In an increasingly digital and interconnected world, cattle sellers and buyers rely on professional service providers to help them with promotions and customer access points.

It’s a natural fit for Colyer, who grew up on her family’s registered Hereford and Angus ranch near Bruneau and showed championship cattle at the national level.

She was an officer and intern in national breed associations before attending the University of Idaho and Kansas State University, then spent eight years with the Idaho Cattle Association.

She joined LiveAuction.TV in 2007, broadcasting production sales over the internet for the division of Superior Livestock Auctions.

Her schedule can be grueling. Colyer spends long days away from home, fluctuating with the time of year and contracts.

In late spring, she’s often in the southeast, including Alabama and Georgia, then to Oklahoma, Kentucky and Illinois for fall female sales, followed by weeks at major winter stock show events and bull sales in the spring.

She takes care of a monthly embryo sale, and several on-line semen and select female sales. She keeps two bags packed and ready all the time — one with her auction broadcast equipment, and another containing her photo/video cameras and gear.

Add a laptop computer and a plane ticket or tank of gas and she’s away again.

Working live and video auctions involves setting up each lot in the computer system with animal name, pedigree, pictures, and clips.

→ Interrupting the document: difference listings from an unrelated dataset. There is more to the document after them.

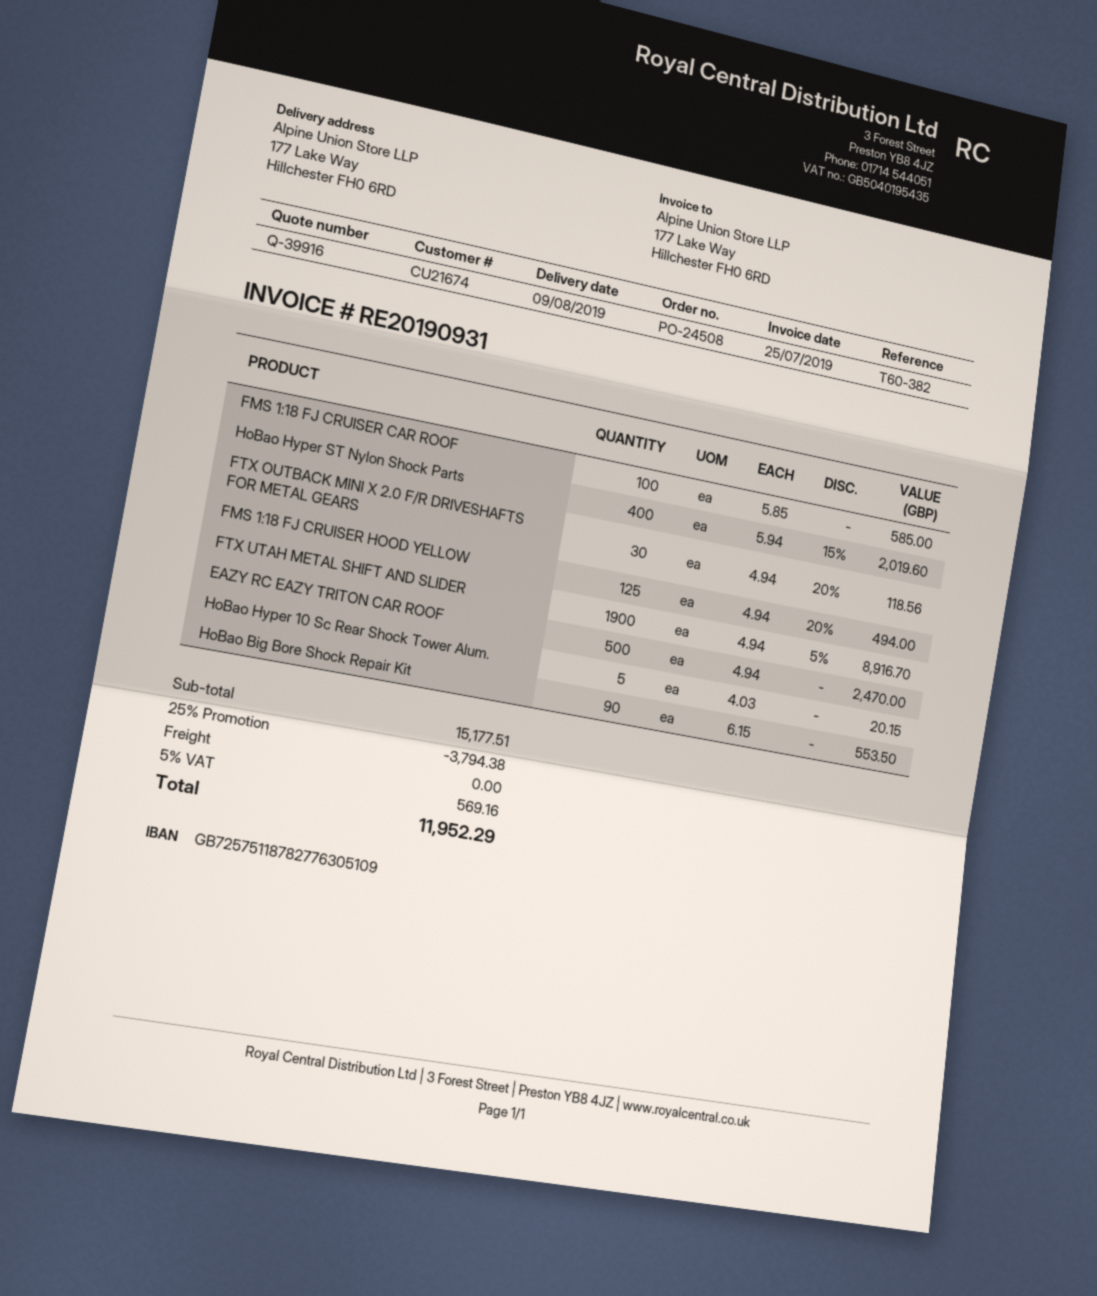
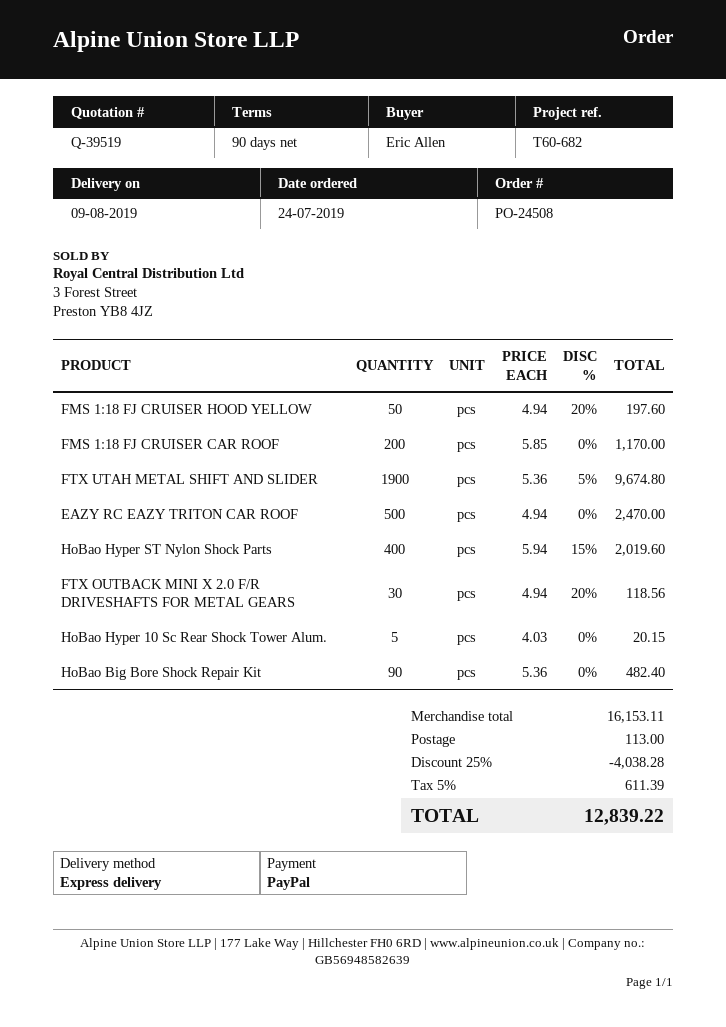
quote number: Q-39916 -> Q-39519
reference: T60-382 -> T60-682
FMS 1:18 FJ CRUISER CAR ROOF: 100 x 5.85 = 585.00 -> 200 x 5.85 = 1170.00
FMS 1:18 FJ CRUISER HOOD YELLOW: 125 x 4.94 - 20% = 494.00 -> 50 x 4.94 - 20% = 197.60
FTX UTAH METAL SHIFT AND SLIDER: 1900 x 4.94 - 5% = 8916.70 -> 1900 x 5.36 - 5% = 9674.80
HoBao Big Bore Shock Repair Kit: 90 x 6.15 = 553.50 -> 90 x 5.36 = 482.40
subtotal: 15177.51 -> 16153.11
discount: 25% = 3794.38 -> 25% = 4038.28
shipping: 0.00 -> 113.00
tax: 5% = 569.16 -> 5% = 611.39
total: 11952.29 -> 12839.22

She live-streams the sale in real time and takes bids and communicates with bidders and the auctioneer.

Colyer works some cattle sales that are entirely virtual — no live cattle at all.

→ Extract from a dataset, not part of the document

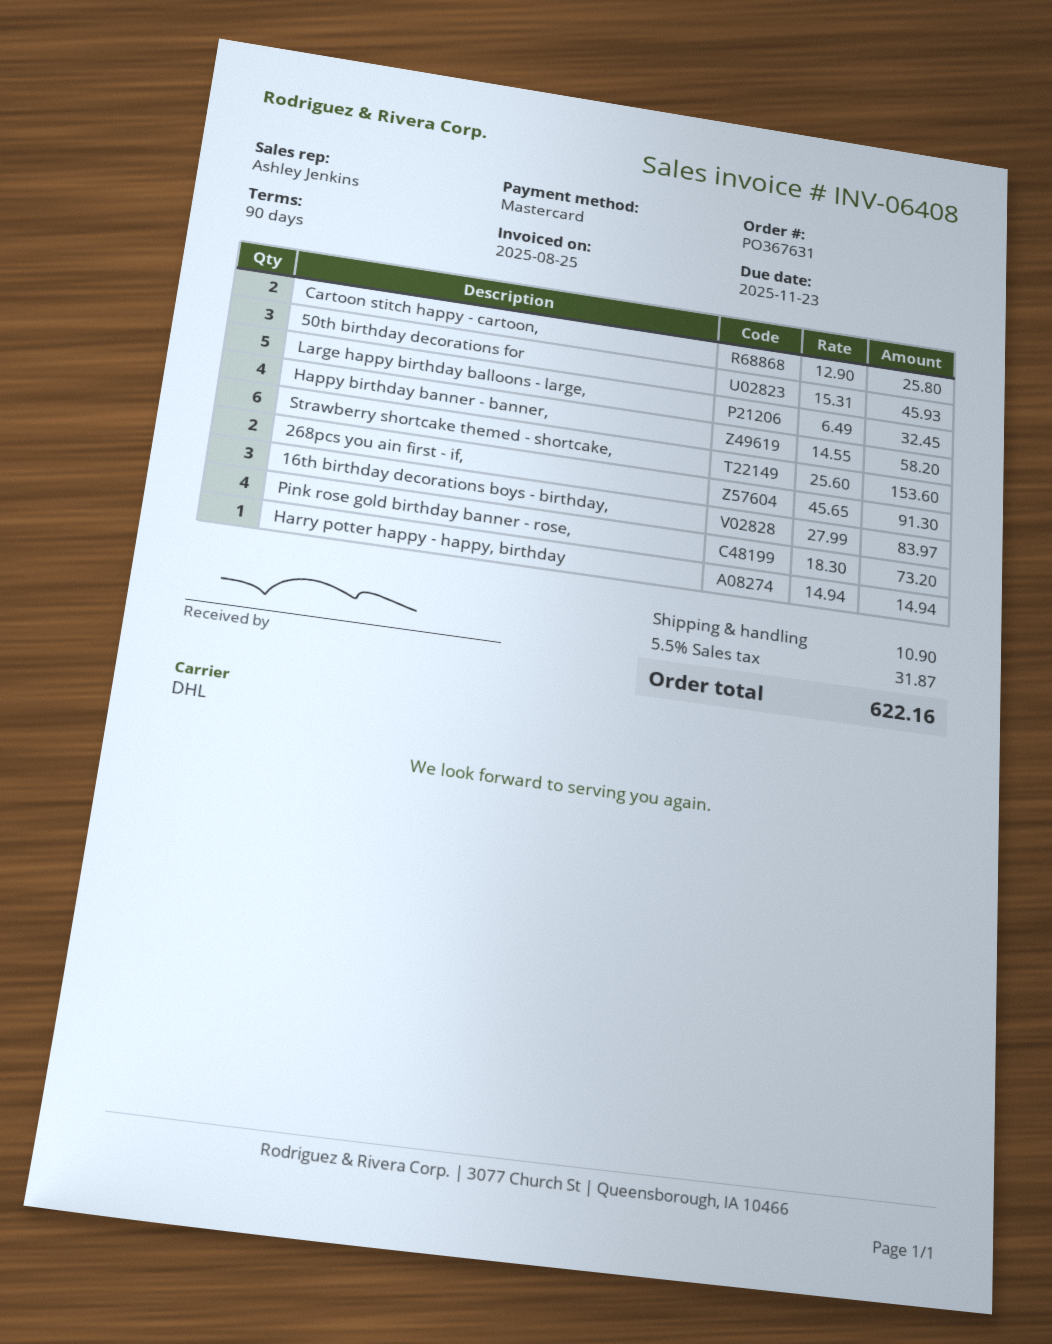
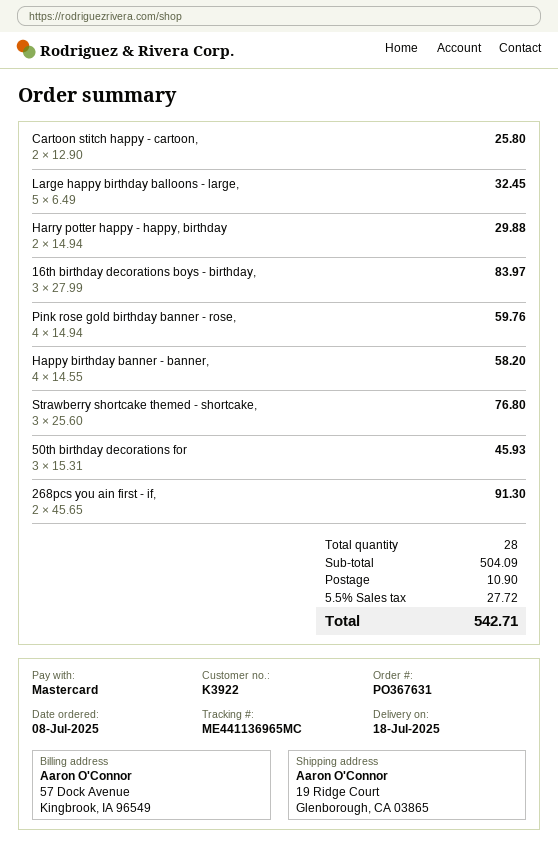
Strawberry shortcake themed - shortcake,: 6 x 25.60 = 153.60 -> 3 x 25.60 = 76.80
Pink rose gold birthday banner - rose,: 4 x 18.30 = 73.20 -> 4 x 14.94 = 59.76
Harry potter happy - happy, birthday: 1 x 14.94 = 14.94 -> 2 x 14.94 = 29.88
tax: 5.5% = 31.87 -> 5.5% = 27.72
total: 622.16 -> 542.71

She explains, “Most are live sales but some of these consignment sales lack the manpower or facilities to bring cattle into a ring. Or they draw from such a huge area it’s not practical. They are entirely internet. Some sellers and some buyers like it, some don’t, but everyone has had to adjust, especially in 2020.”

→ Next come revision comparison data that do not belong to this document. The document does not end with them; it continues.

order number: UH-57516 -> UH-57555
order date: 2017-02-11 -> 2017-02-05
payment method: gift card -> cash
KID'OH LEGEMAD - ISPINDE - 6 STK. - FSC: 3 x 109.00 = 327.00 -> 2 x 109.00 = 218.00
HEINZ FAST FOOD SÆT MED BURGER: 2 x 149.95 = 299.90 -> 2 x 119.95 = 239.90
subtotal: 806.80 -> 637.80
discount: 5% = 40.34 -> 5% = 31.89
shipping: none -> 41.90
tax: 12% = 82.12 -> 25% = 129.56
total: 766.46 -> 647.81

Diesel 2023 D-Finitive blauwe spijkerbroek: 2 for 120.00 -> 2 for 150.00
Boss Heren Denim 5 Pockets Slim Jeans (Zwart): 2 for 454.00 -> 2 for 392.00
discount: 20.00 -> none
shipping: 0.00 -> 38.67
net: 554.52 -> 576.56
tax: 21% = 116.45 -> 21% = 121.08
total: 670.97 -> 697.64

She also produces marketing material for print and digital platforms with her photo and video business.

“Most of my photography and videography is for production or consignment sales, or for breeders who need pictures for a catalog or clips for their website,” she says.

Colyer has worked with many sales, committees and ranchers for a decade or more. She understands their program and knows their staff, cattle and facilities.

“The goal is to give the buyer an honest idea of the animal, and to accurately represent the seller’s product,” she says, drawing on her personal experience with cattle evaluation and selection. “If it’s show cattle, they’ve had a crew there clipping and getting them ready. But usually it’s one individual at a time to video, through the corral. We need a good background that’s not distracting and corrals or pens where buyers will be able to see the animal move. Usually the ranch has everything set up, but sometimes they’ve never done it before and I have to help them.”

She’s developed a system for keeping track of the thousands of head of cattle she shoots every year, and for keeping the process moving efficiently at a ranch location.

It takes extra time, but she usually videos and photographs both sides of Herefords and breeds with distinct coloration so buyers can see markings.

Back at the motel or her home office, she downloads raw data to her computer and spends hours selecting the best shots and editing video to about 45 seconds to one minute for each animal.

Most of Colyer’s work has been with Hereford, Angus, Red Angus, Charlois and other beef breeds, but she’s also shot and worked sales of dairy cattle, horses and club calves.

She’s taken photos at the Eastern Idaho State Fair and Western Idaho State Fair market animal sales, and at the industry’s top breed consignment events.

“In 2020, I picked up some new sales and did some county fair sales on the internet because live events were canceled,” Colyer says. “I really enjoy helping people market their cattle. It’s challenging and I get to work in the cattle industry. It’s a good fit for me.”